On success, event.context.link and event.context.reason are populated from the IAM response:
export default defineVerifiedMagicLinkGetHandler(async (event) => {
const { link, reason } = event.context
// Link is verified; render the page or return data for the frontend
return { ok: true, reason }
})
defineMfaCodeVerifierHandler
Validates an MFA code submitted after a magic link is verified. It enforces POST method, verifies the CSRF cookie, limits the request body to 8 MB, validates the link query parameters, reads event.context.body.code (a 7-digit numeric string), and sends the code to the IAM service for verification. On success, tokens are rotated automatically and the new cookies are applied to the response before your handler runs.
export default defineMfaCodeVerifierHandler(async (event) => {
// Code verified, tokens are already rotated
return { ok: true }
})
The code must be present in the parsed request body as code. Read the body before this wrapper runs, or use event.context.body if a body-parsing middleware already ran upstream.
defineDeduplicatedEventHandler
Wraps a handler with request deduplication.
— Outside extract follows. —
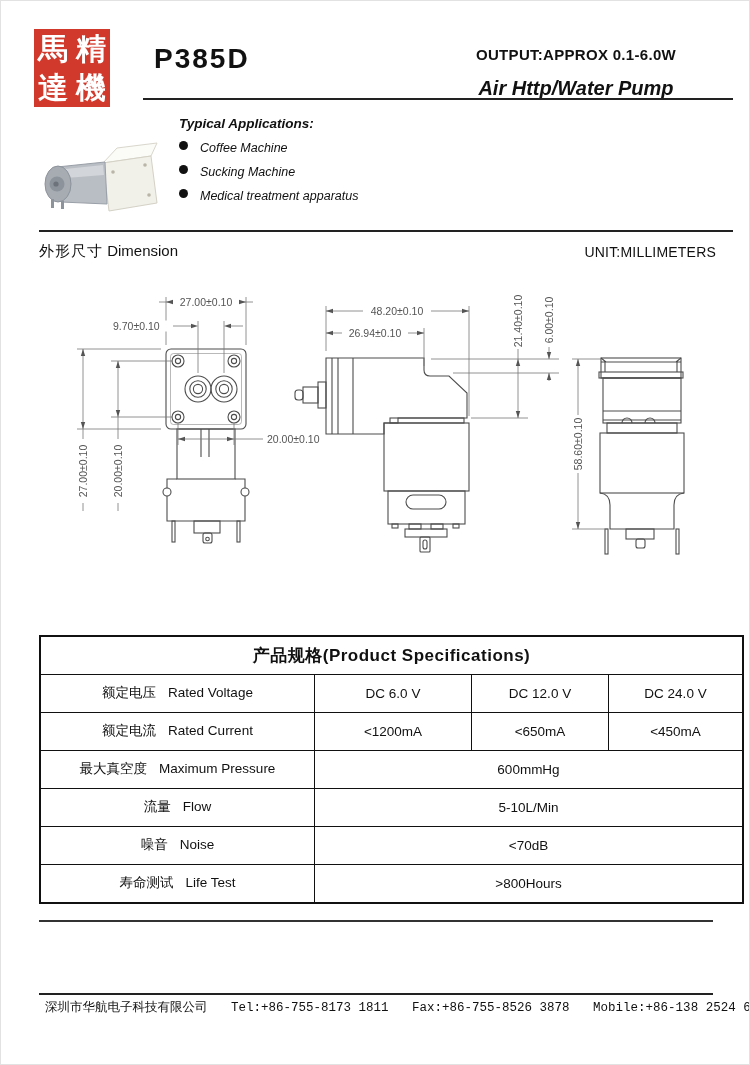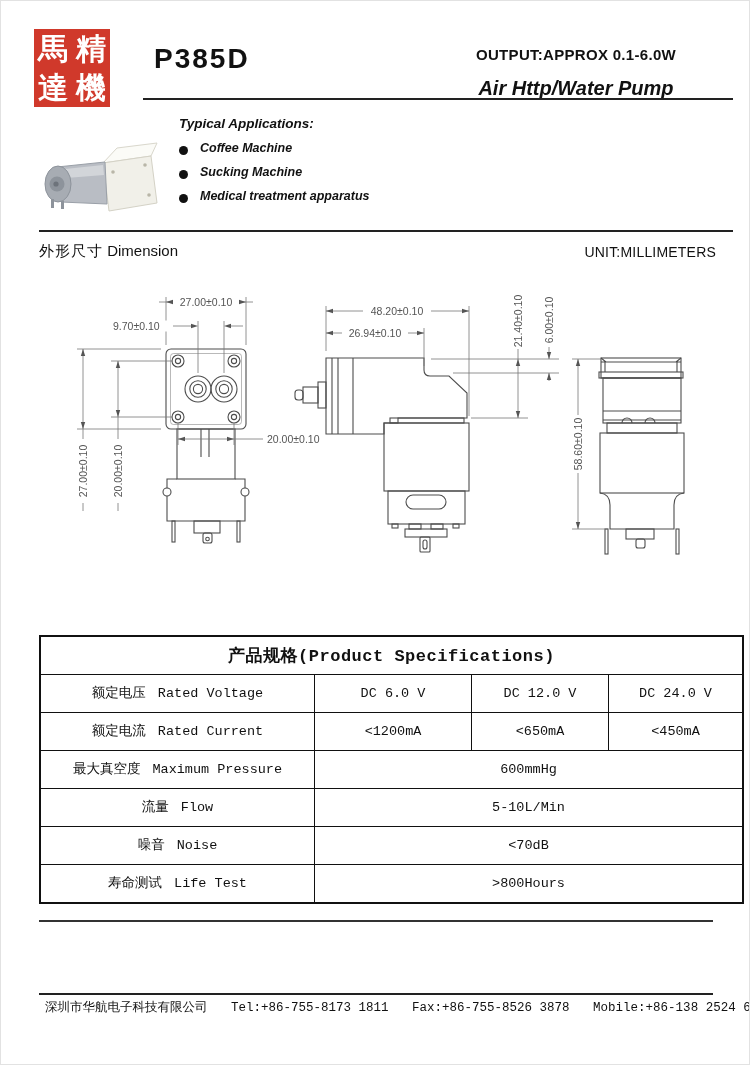"Coffee Machine" .app-item { align-items: flex-end -> flex-start; font-weight: 700 -> 400 }
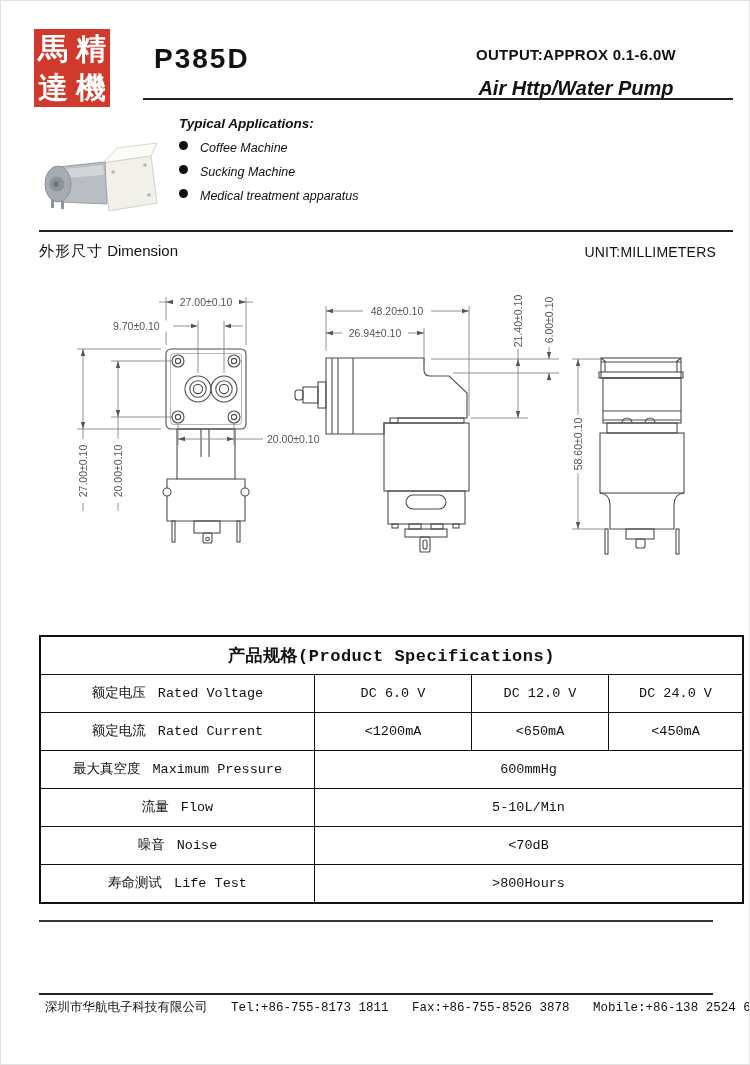"产品规格(Product Specifications)" #spec { font-family: Liberation Mono, monospace -> Liberation Sans, sans-serif }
Concurrent requests with the same identity are coalesced so that only one execution runs at a time. Use this for handlers that must not run concurrently per session, such as checkout or idempotent write operations.
export default defineDeduplicatedEventHandler(async (event) => {
await processCheckout(event)
return { ok: true }
})
The built-in controllers (loginHandler, logoutHandler, signUpHandler, restartPasswordHandler, sendMfaCodeHandler) already use this wrapper internally.
Event context fields added by wrappers
The wrapper layer extends the H3 event context so your handler can read the result of each verification step without repeating verification logic.
| Field | Set by | Meaning |
|---|---|---|
authorizedData | defineAuthenticatedEventHandler, defineOptionalAuthenticationEvent | Verified user session data |
accessToken | ensureValidCredentials | Current or rotated access token |
session | ensureValidCredentials | Current or rotated refresh token |
limitedMetaData | defineMfaCodeVerifierHandler | Verified MFA result after token rotation |
apiVerification | defineAuthenticatePublicApi | Verified API token metadata |
newApiToken | defineApiManagementHandler | Token creation result |
ipRestrictionUpdate | defineApiManagementHandler | IP restriction update result |
privilegeUpdate | defineApiManagementHandler | Privilege update result |
revoke | defineApiManagementHandler | Revocation result |
extensiveMetadata | defineApiManagementHandler | Single-token metadata result |
rotate | defineApiManagementHandler | Token rotation result |
body | defineByteLimiterHandler | Parsed JSON body |
Making a Custom wrapper
Make your own custom wrappers by simply following the pattern in this module, for example a wrapper that requires auth and csrf and its deduplicated:
import { defineEventHandler, type EventHandler, type EventHandlerRequest } from 'h3';
import { defineAuthenticatedEventPostHandlers, defineDeduplicatedEventHandler } from 'auth-h3client';
export const myCustomEventHandler = <T extends EventHandlerRequest, D>(
handler: EventHandler<T, D>
): EventHandler<T, Promise<D>> => {
return defineAuthenticatedEventPostHandlers(
defineDeduplicatedEventHandler(
defineEventHandler((event) => {
// Do stuff
return handler(event);
})
) as EventHandler<T, D>
);
};
// usage
export default myCustomEventHandler(async (event) => {
// stuff
})
Access token rotation inside wrappers
Both defineAuthenticatedEventHandler and defineOptionalAuthenticationEvent call ensureValidCredentials before passing control to your handler. This means token rotation is transparent: if the access token is missing or near expiry, a fresh token pair is fetched from the IAM service and written to the response cookies before your handler reads any session data.